**SUPPLIED RECORDS:**
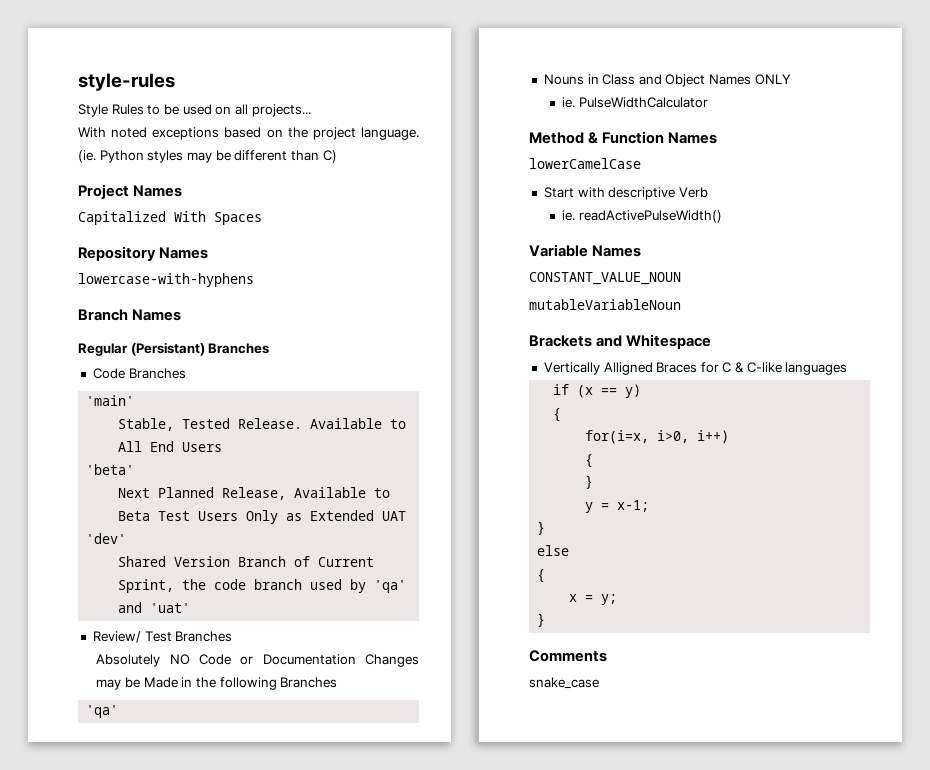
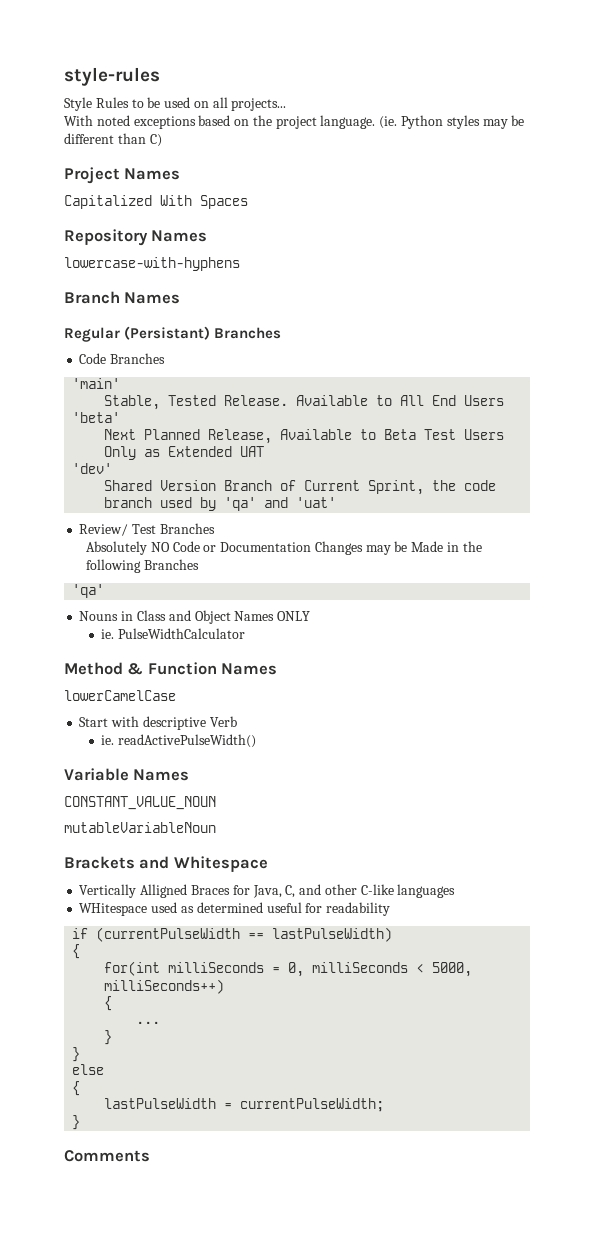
- Vertically Alligned Braces for C & C-like languages
- if (x == y)
+ Vertically Alligned Braces for Java, C, and other C-like languages
+ WHitespace used as determined useful for readability
+ if (currentPulseWidth == lastPulseWidth)
  {
- for(i=x, i>0, i++)
+ for(int milliSeconds = 0, milliSeconds < 5000, milliSeconds++)
  {
+ ...
  }
- y = x-1;
- x = y;
+ lastPulseWidth = currentPulseWidth;
- snake_case

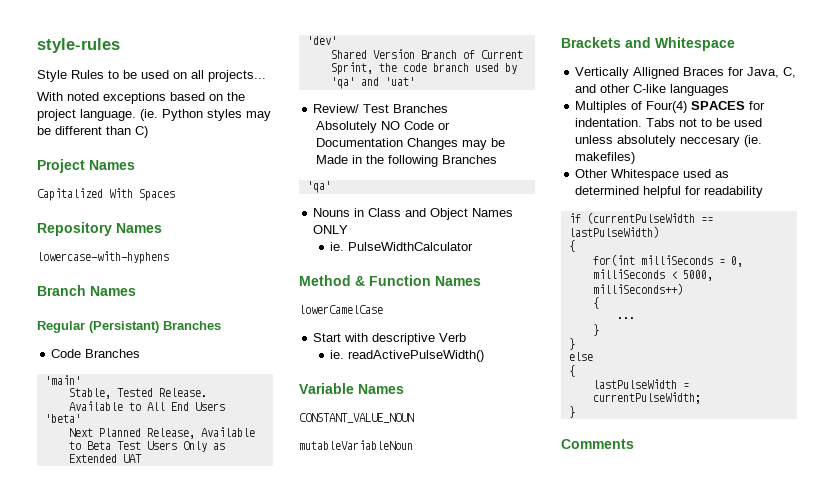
- WHitespace used as determined useful for readability
+ Multiples of Four(4) SPACES for indentation. Tabs not to be used unless absolutely neccesary (ie. makefiles)
+ Other Whitespace used as determined helpful for readability

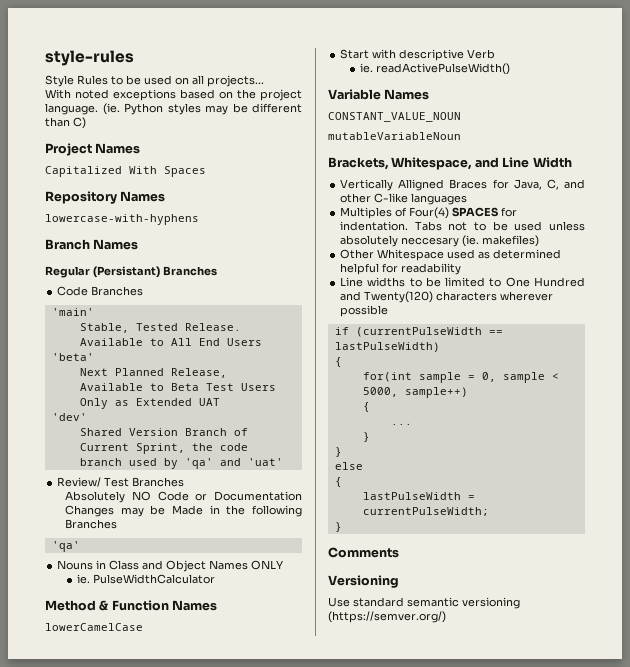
- Brackets and Whitespace
+ Brackets, Whitespace, and Line Width
+ Line widths to be limited to One Hundred and Twenty(120) characters wherever possible
- for(int milliSeconds = 0, milliSeconds < 5000, milliSeconds++)
+ for(int sample = 0, sample < 5000, sample++)
+ Versioning
+ Use standard semantic versioning (https://semver.org/)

**INSTRUCTIONS FOR THE TASK:** All the material above must be copied exactly, and no picture belongs in the copy.

**EXERCISE RESPONSE:**
- Vertically Alligned Braces for C & C-like languages
- if (x == y)
+ Vertically Alligned Braces for Java, C, and other C-like languages
+ WHitespace used as determined useful for readability
+ if (currentPulseWidth == lastPulseWidth)
  {
- for(i=x, i>0, i++)
+ for(int milliSeconds = 0, milliSeconds < 5000, milliSeconds++)
  {
+ ...
  }
- y = x-1;
- x = y;
+ lastPulseWidth = currentPulseWidth;
- snake_case

- WHitespace used as determined useful for readability
+ Multiples of Four(4) SPACES for indentation. Tabs not to be used unless absolutely neccesary (ie. makefiles)
+ Other Whitespace used as determined helpful for readability

- Brackets and Whitespace
+ Brackets, Whitespace, and Line Width
+ Line widths to be limited to One Hundred and Twenty(120) characters wherever possible
- for(int milliSeconds = 0, milliSeconds < 5000, milliSeconds++)
+ for(int sample = 0, sample < 5000, sample++)
+ Versioning
+ Use standard semantic versioning (https://semver.org/)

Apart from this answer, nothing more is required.